Pero el oficio del astronauta es duro, y un tipo aislado en la Luna nunca puede estar seguro de nada. Pronto empieza a tener pequeñas alucinaciones, y pequeños descuidos y accidentes que no dejan de ser percibidos por su único compañero en la base, el supercomputador Gerty, un apropiado derivado del HAL 9000 de 2001, que incluye novedades como movimientos y brazos robóticos y un monitor con una “carita sonriente” como la de nuestras actuales conversaciones por chat, y que por supuesto, según el tono de la conversación, puede no ser sonriente en absoluto (la voz de Gerty es un gran aporte de Kevin Spacey).

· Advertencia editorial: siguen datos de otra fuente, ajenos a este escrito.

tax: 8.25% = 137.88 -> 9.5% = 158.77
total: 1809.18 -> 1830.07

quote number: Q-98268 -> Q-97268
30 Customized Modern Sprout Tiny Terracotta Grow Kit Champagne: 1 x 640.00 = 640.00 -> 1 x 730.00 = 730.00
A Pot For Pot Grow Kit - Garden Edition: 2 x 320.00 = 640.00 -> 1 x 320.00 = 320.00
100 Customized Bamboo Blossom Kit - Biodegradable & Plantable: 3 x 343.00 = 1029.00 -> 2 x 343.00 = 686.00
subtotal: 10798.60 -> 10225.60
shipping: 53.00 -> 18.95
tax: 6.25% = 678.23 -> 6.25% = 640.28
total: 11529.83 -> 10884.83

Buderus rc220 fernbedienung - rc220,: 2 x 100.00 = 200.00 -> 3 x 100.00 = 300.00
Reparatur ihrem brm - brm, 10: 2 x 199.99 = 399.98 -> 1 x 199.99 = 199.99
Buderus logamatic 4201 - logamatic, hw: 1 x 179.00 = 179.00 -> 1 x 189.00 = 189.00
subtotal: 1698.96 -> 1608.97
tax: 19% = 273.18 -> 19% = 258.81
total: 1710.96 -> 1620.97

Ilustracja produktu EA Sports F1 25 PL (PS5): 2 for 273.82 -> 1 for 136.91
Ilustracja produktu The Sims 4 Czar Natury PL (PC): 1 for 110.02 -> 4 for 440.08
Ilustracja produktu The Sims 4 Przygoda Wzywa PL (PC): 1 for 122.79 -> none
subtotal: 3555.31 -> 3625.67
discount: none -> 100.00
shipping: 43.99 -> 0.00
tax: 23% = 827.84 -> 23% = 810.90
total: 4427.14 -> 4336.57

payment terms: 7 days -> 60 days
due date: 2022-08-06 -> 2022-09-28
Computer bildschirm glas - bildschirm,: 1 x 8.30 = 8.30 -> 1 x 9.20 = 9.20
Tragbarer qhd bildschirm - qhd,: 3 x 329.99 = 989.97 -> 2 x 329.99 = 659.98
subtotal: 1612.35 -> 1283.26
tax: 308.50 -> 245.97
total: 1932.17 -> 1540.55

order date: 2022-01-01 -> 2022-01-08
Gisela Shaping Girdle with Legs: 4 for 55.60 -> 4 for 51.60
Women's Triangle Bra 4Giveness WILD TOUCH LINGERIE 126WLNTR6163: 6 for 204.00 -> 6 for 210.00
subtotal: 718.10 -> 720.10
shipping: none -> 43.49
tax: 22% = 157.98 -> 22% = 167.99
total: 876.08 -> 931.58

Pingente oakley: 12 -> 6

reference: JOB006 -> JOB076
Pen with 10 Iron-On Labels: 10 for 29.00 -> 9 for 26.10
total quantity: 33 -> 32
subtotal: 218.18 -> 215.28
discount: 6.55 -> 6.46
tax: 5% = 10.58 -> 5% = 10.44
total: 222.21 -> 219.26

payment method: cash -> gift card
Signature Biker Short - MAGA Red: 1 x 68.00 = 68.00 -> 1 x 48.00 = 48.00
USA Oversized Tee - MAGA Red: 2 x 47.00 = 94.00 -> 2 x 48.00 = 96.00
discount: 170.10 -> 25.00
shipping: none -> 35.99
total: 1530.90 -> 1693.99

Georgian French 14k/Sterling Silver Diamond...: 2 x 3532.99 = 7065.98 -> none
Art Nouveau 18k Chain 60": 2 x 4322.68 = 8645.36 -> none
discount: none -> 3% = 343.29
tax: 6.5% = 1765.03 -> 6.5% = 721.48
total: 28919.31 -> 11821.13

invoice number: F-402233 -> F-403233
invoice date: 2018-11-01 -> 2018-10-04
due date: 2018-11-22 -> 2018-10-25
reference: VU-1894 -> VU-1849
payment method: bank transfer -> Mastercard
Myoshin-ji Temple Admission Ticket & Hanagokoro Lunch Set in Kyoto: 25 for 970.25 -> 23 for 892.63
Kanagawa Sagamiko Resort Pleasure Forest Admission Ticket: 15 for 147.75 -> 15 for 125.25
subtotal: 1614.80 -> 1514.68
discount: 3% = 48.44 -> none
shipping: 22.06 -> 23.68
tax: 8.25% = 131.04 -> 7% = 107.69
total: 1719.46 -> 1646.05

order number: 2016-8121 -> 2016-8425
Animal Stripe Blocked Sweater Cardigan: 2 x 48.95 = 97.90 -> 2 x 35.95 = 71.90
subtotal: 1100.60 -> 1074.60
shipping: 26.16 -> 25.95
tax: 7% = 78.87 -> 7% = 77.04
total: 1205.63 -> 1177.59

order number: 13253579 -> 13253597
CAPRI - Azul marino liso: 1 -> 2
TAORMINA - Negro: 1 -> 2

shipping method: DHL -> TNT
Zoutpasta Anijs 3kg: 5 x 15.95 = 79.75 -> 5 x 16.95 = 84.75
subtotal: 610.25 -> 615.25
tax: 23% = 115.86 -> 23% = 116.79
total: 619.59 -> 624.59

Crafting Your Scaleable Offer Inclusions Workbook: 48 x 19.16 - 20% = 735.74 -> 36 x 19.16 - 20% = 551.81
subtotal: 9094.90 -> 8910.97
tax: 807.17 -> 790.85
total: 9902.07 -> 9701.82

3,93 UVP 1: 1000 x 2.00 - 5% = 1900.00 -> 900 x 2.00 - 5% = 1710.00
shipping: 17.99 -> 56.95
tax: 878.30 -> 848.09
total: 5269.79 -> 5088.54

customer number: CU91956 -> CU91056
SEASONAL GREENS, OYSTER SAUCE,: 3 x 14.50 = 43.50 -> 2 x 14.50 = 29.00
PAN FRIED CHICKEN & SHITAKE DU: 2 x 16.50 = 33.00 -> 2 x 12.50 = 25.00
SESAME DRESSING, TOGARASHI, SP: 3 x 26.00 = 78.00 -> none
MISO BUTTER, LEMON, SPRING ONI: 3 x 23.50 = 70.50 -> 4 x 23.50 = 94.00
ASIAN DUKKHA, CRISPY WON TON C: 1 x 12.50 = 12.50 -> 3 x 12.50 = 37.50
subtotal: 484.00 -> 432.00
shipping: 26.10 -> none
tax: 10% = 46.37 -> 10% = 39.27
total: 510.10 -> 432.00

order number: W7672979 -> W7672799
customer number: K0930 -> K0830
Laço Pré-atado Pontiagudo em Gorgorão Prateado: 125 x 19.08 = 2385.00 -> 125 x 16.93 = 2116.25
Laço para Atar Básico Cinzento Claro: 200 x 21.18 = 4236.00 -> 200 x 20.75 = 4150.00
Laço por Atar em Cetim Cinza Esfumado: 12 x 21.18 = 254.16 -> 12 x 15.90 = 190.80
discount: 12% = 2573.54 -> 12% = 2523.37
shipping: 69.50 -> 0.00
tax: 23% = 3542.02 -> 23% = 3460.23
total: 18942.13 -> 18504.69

Duncan Jones toma caminos extraños que, sin embargo, llevan al sentido común: su película es menos metafísica de lo que se podría pensar en un principio, cuando las alucinaciones del protagonista parecen anunciar algún delirio profundo estilo Solaris de Andrei Tarkovski o 2001, cuya influencia termina mostrándose sobre todo en el increíble diseño de producción, con muy creíbles efectos especiales (se utilizaron modelos en escala para los vehículos lunares y la escenografía de la base) y la cuidada estética general, elementos que bastan por sí solos para recomendar la visión de esta película. La trama se centra en las trampas que la empresa de energía le pone a su explotadísimo empleado, cuya misión termina menos vinculada con los accidentes y problemas lunares, que con un desesperado y casi imposible regreso a la Tierra.

Volviendo a las influencias, la principal es 2001 –incluyendo una breve secuencia de música clásica y ballet espacial, digamos—, pero Duncan Jones no abusa del homenaje obvio, y en cambio el film también lanza guiños de otros films menos conocidos, como la película de culto de Douglas Trumbull, Silent Running (naves misteriosas, con Bruce Dern desolado y perturbado en el espacio). Justamente Trumbull fue el hombre que trabajaba para la NASA cuando Kubrick lo llamó para hacer los FX de 2001. Convertido en un magnate de los efectos visuales y emprendimientos como el IMAX, Trumbull dirigió sólo dos películas, la ya mencionada Silent Running y la extraña fantasía de realidad virtual adelantadísima a su tiempo, Proyecto Brainstorm. Quizá para sentirse a la altura de este maestro, Duncan Jones se ocupó de organizar una exhibición especial para la NASA de su opera prima. Aparentemente los expertos de la agencia espacial estadounidense se tomaron muy en serio los conceptos futuristas y diseños del film de Jones, ya que en algunos artículos sobre el raro encuentro entre ciencia y arte discutieron minuciosamente cada gadget y enunciado tecnológico del film.

Moon también fue toda una sensación en la última edición del festival de cine fantástico de Sitges, donde se exhibió precedido de otro film preparado como homenaje al legendario paseo de Neil Armstrong: el film en cuestión fue el cortometraje argentino 50 años en la Luna, de Mariano Santilli, que ganó al premio al mejor corto nacional de 2009, y también ofrecía una visión extraña y futurista de la conquista del espacio.